Madani, N., Kimball, J. S., Ballantyne, A. P., Affleck, D. L. R., van Bodegom, P. M., Reich, P. B., et al. (2018). Future global productivity will be affected by plant trait response to climate. Scientific Reports, 8: 2870. doi:10.1038/s41598-018-21172-9.


Cite as: http://hdl.handle.net/21.11116/0000-0000-B6CA-F
Abstract
Plant traits are both responsive to local climate and strong predictors of primary productivity. We hypothesized that future climate change might promote a shift in global plant traits resulting in changes in Gross Primary Productivity (GPP). We characterized the relationship between key plant traits, namely Specific Leaf Area (SLA), height, and seed mass, and local climate and primary productivity.
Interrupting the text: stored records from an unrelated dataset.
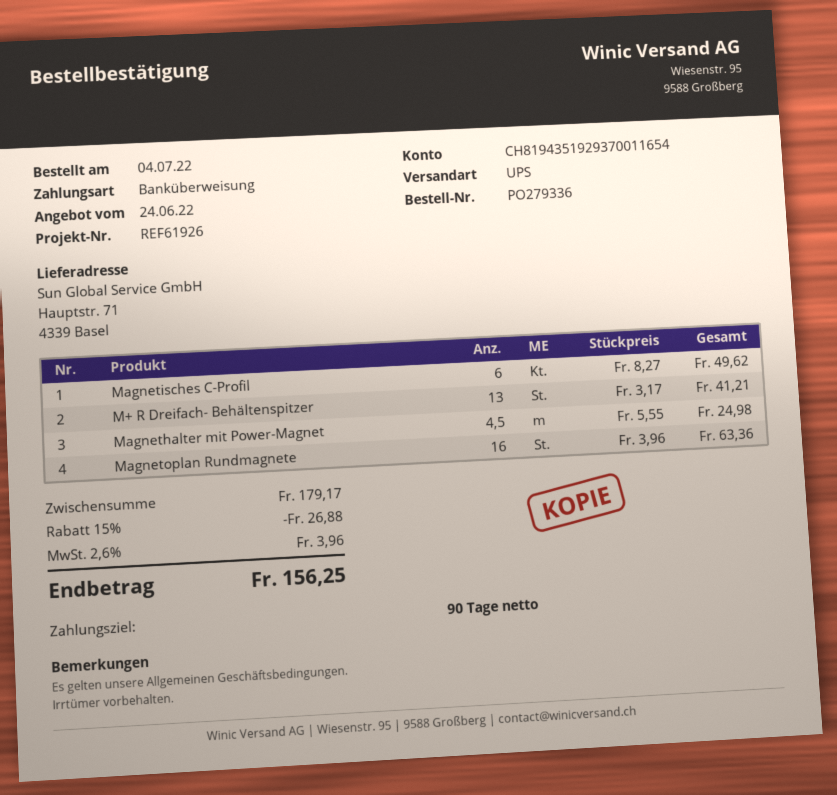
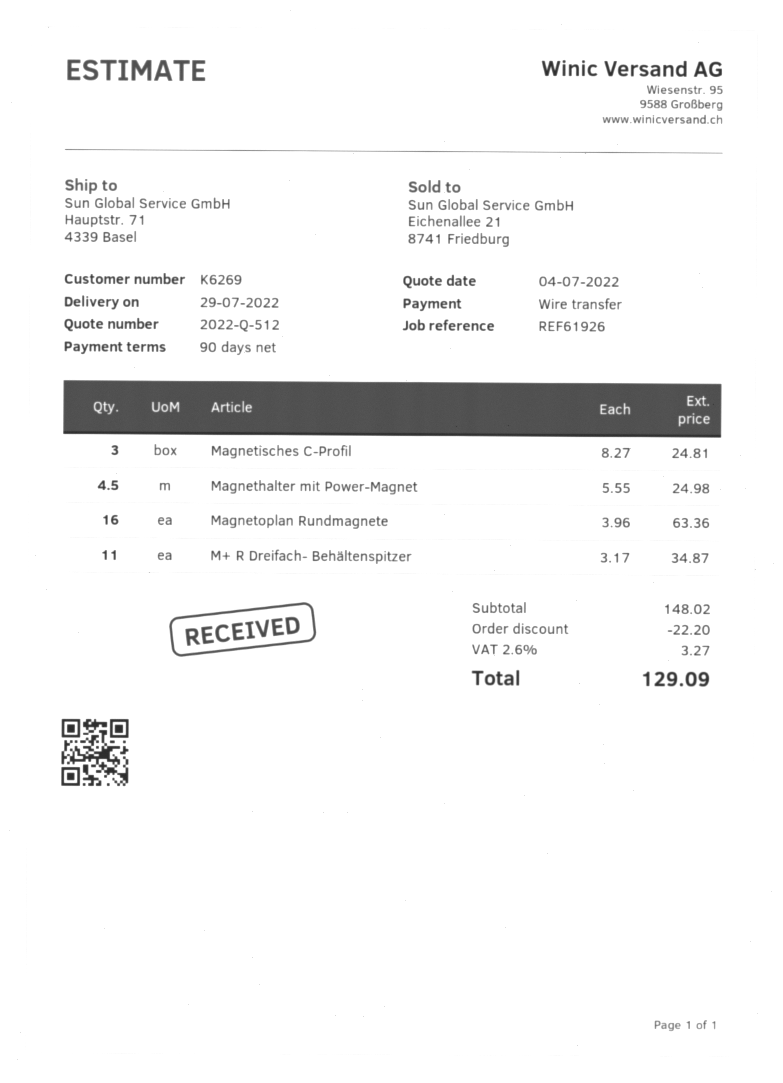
quote date: 2022-06-24 -> 2022-07-04
Magnetisches C-Profil: 6 x 8.27 = 49.62 -> 3 x 8.27 = 24.81
M+ R Dreifach- Behältenspitzer: 13 x 3.17 = 41.21 -> 11 x 3.17 = 34.87
subtotal: 179.17 -> 148.02
discount: 26.88 -> 22.20
tax: 2.6% = 3.96 -> 2.6% = 3.27
total: 156.25 -> 129.09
We found that by 2070, tropical and arid ecosystems will be more suitable for plants with relatively lower canopy height, SLA and seed mass, while far northern latitudes will favor woody and taller plants than at present. Using a network of tower eddy covariance CO2 flux measurements and the extrapolated plant trait maps, we estimated the global distribution of annual GPP under current and projected future plant community distribution. We predict that annual GPP in northern biomes (≥45 °N) will increase by 31% (+8.1 ± 0.5 Pg C), but this will be offset by a 17.9% GPP decline in the tropics (−11.8 ± 0.84 Pg C). These findings suggest that regional climate changes will affect plant trait distributions, which may in turn affect global productivity patterns.